**RECORDS TO PROCESS:**
<<<<

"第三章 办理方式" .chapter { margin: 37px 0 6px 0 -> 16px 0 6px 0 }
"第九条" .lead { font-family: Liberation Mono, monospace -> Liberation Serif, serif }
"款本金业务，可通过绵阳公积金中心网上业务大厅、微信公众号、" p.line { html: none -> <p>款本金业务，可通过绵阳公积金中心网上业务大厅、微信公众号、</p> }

>>>>
<<<<

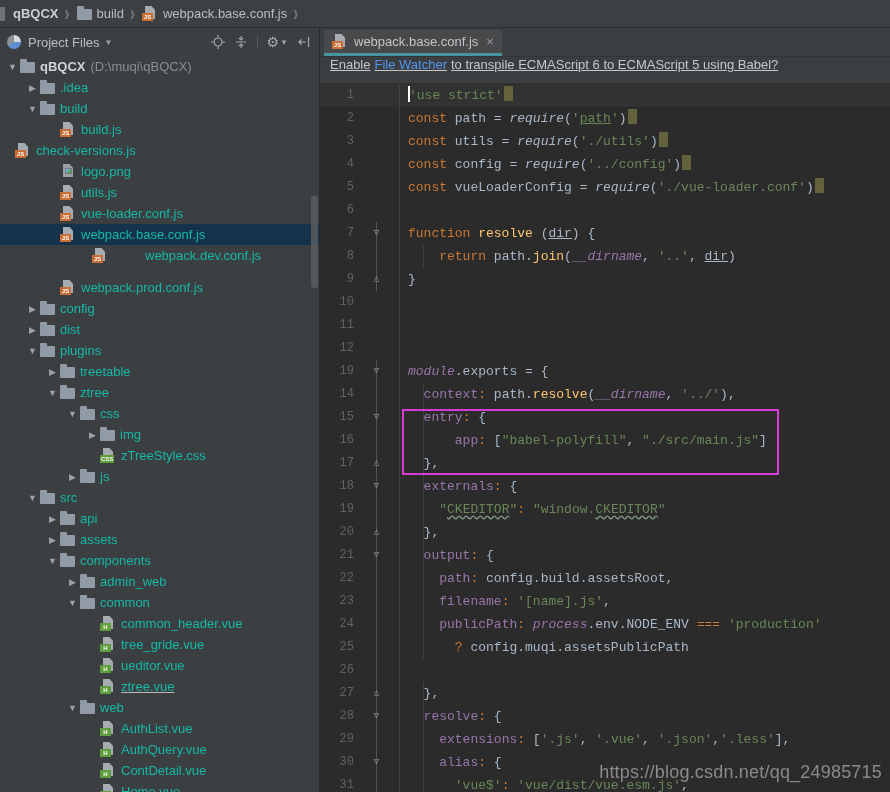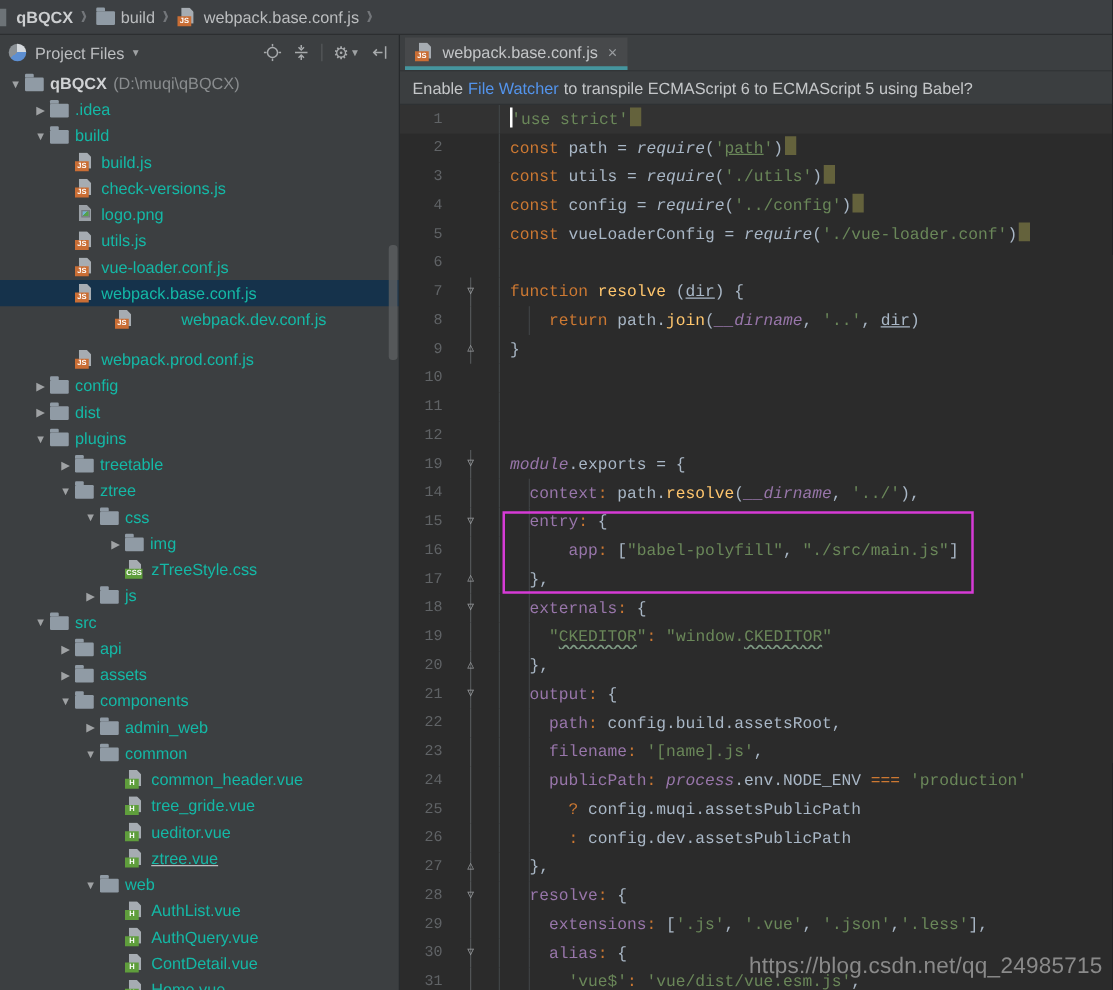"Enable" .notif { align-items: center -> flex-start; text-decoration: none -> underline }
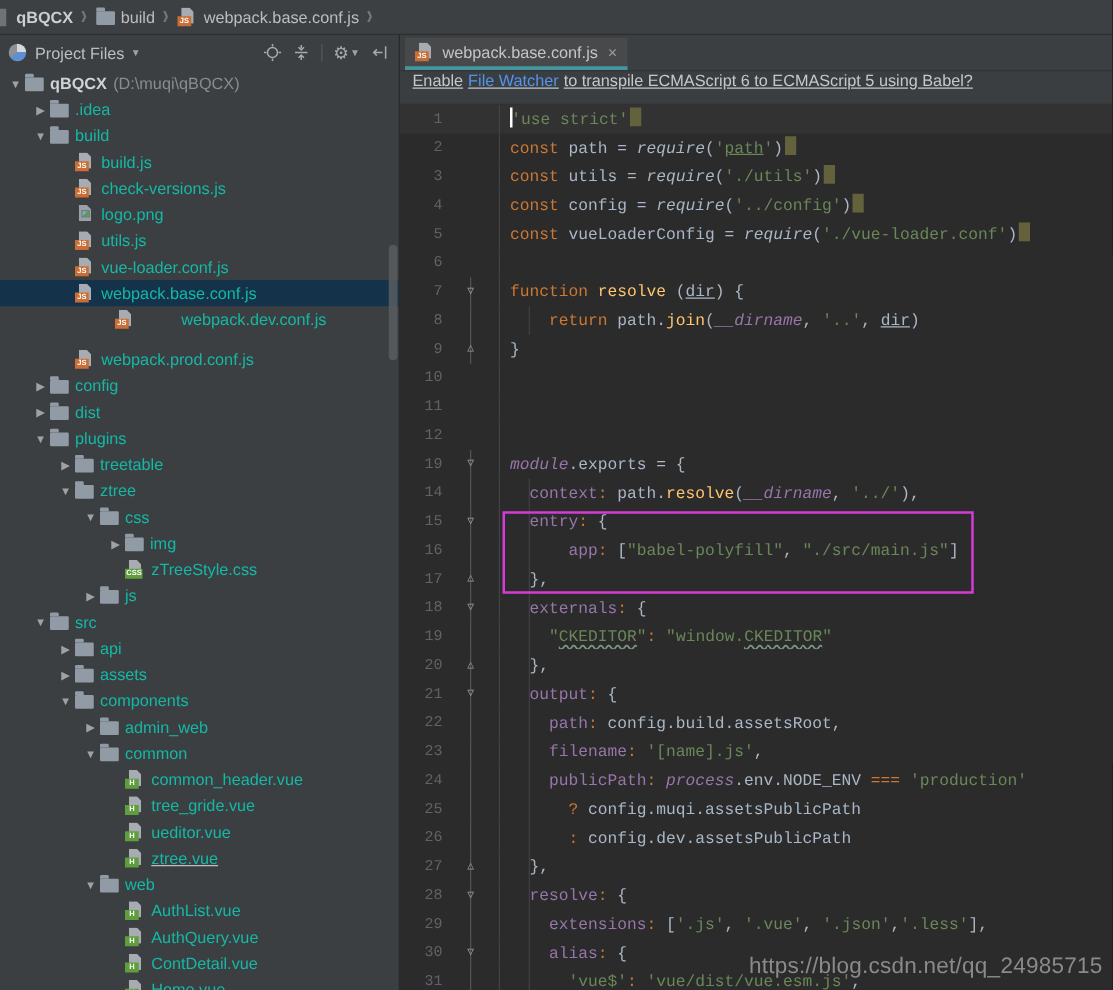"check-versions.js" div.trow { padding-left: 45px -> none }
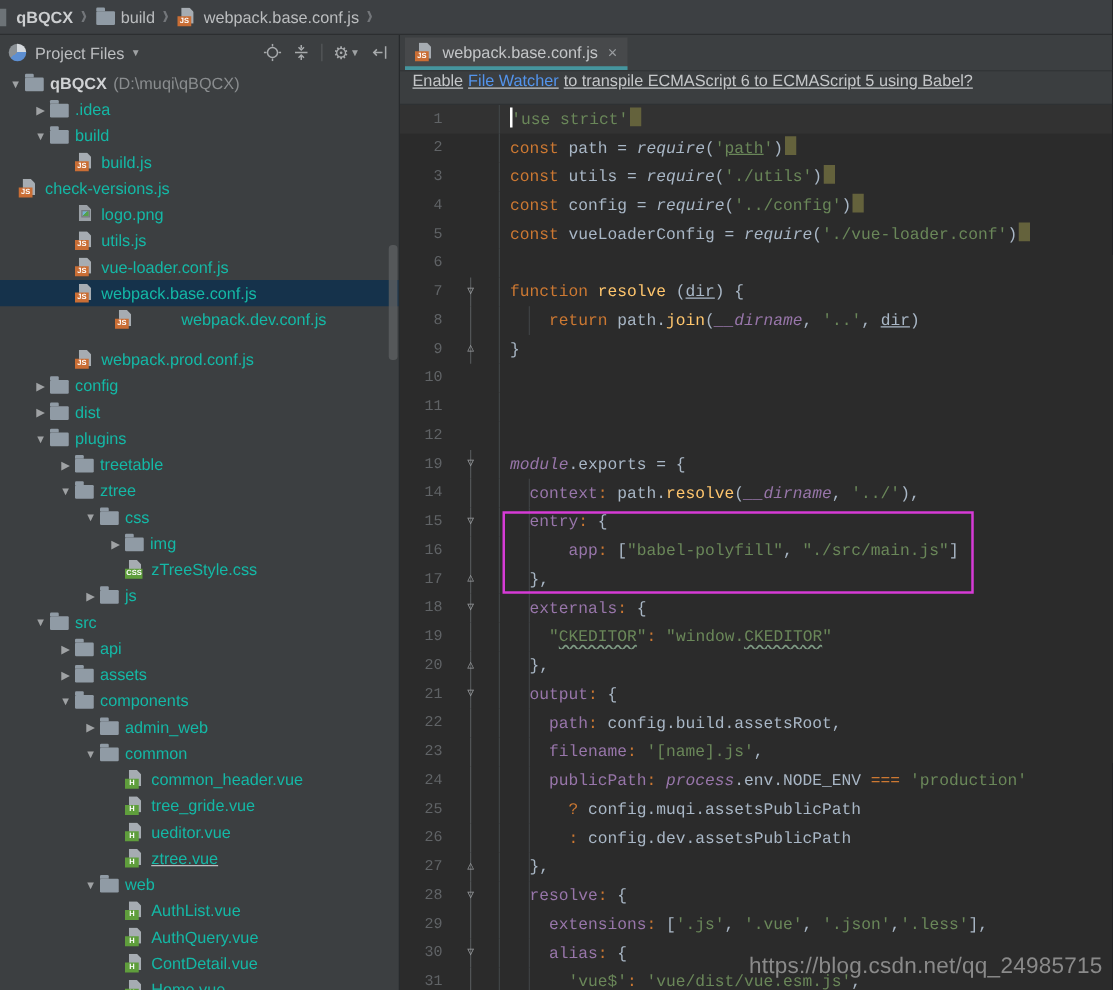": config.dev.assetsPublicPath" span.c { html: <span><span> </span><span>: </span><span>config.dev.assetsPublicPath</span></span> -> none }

>>>>
<<<<

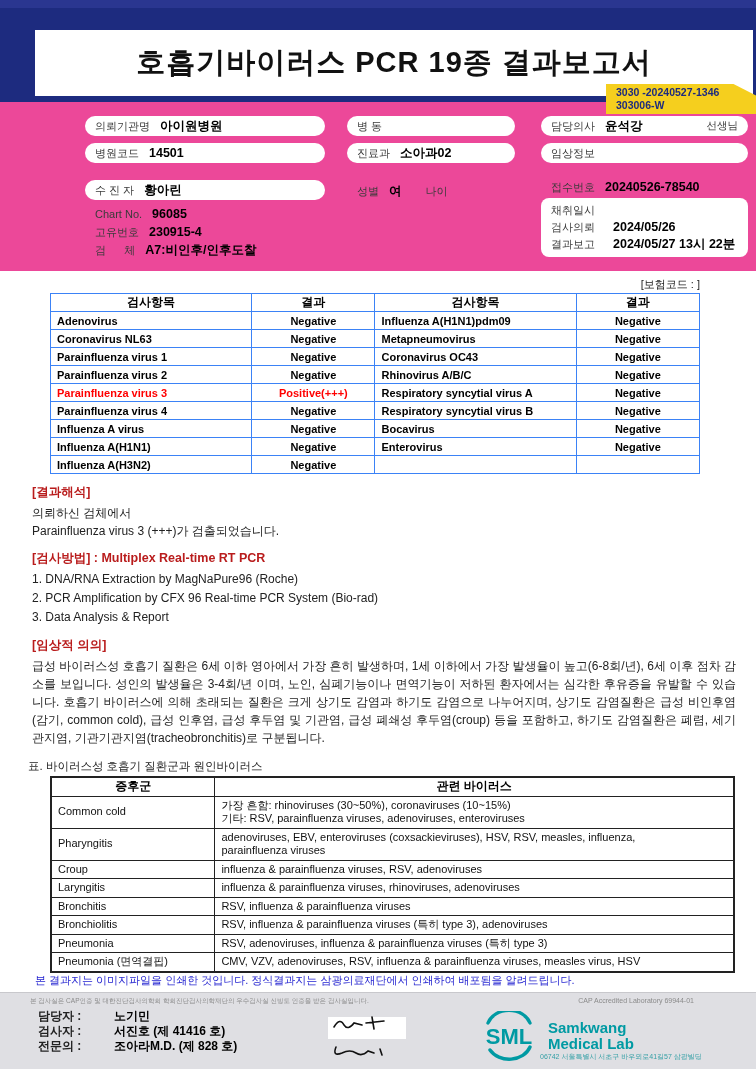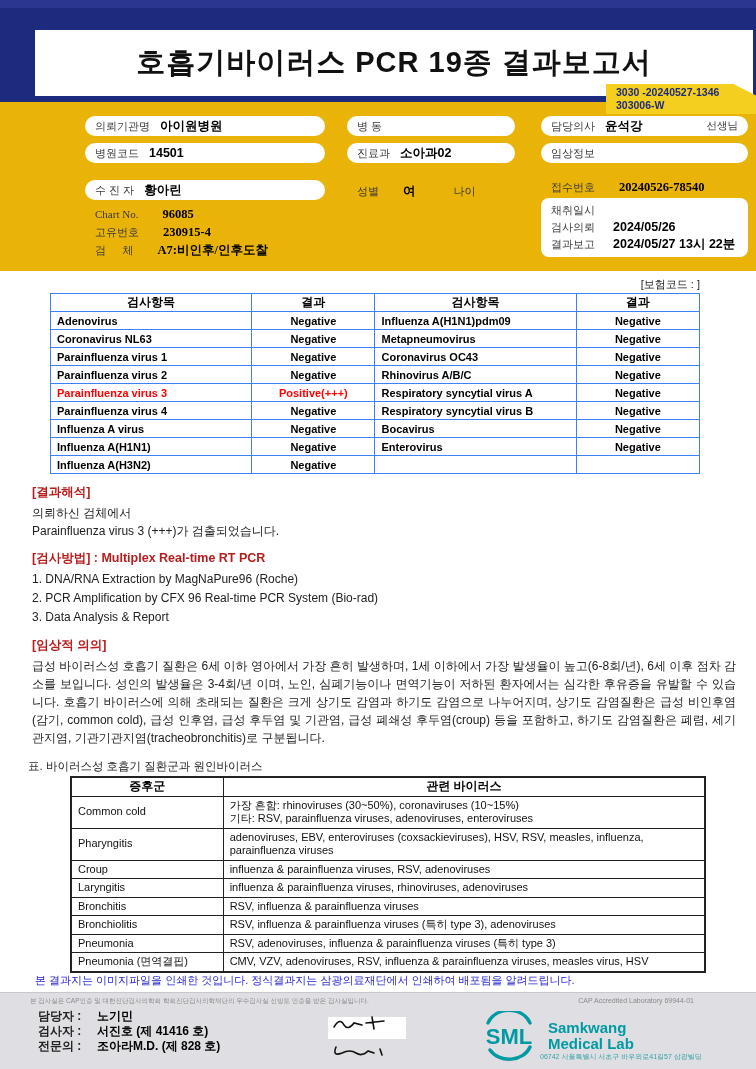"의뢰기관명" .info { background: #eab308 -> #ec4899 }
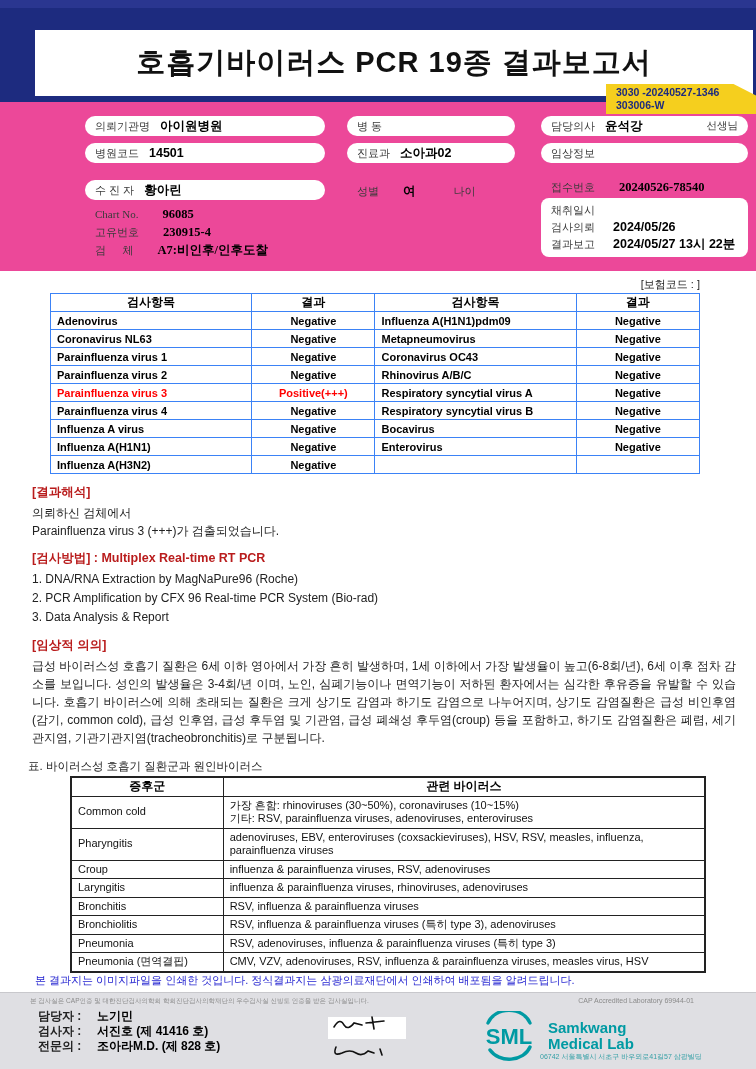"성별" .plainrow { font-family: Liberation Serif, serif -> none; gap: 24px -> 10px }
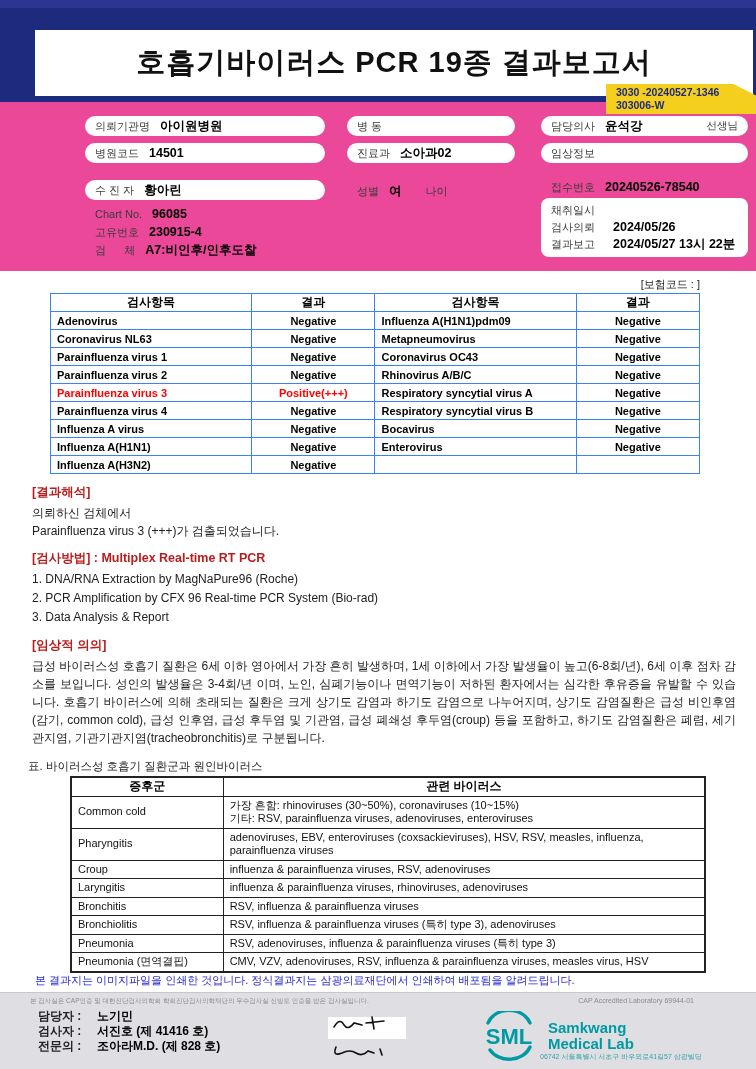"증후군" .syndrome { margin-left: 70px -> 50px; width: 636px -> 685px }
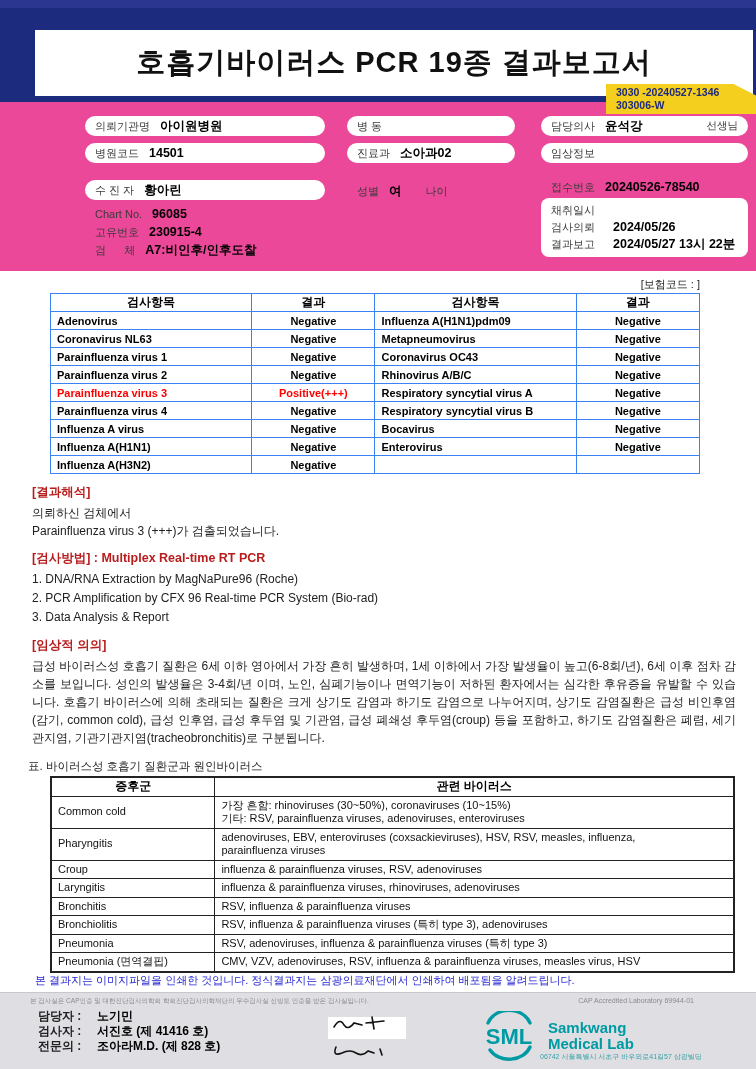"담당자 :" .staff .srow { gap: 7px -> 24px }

>>>>

**YOUR GOAL:** All that belongs in your answer is the stretch of entries above from the line with "margin: 37px 0" through the line with "html: none ->", printed exactly.

**SOLUTION FOR THIS EXERCISE:**
"第三章 办理方式" .chapter { margin: 37px 0 6px 0 -> 16px 0 6px 0 }
"第九条" .lead { font-family: Liberation Mono, monospace -> Liberation Serif, serif }
"款本金业务，可通过绵阳公积金中心网上业务大厅、微信公众号、" p.line { html: none -> <p>款本金业务，可通过绵阳公积金中心网上业务大厅、微信公众号、</p> }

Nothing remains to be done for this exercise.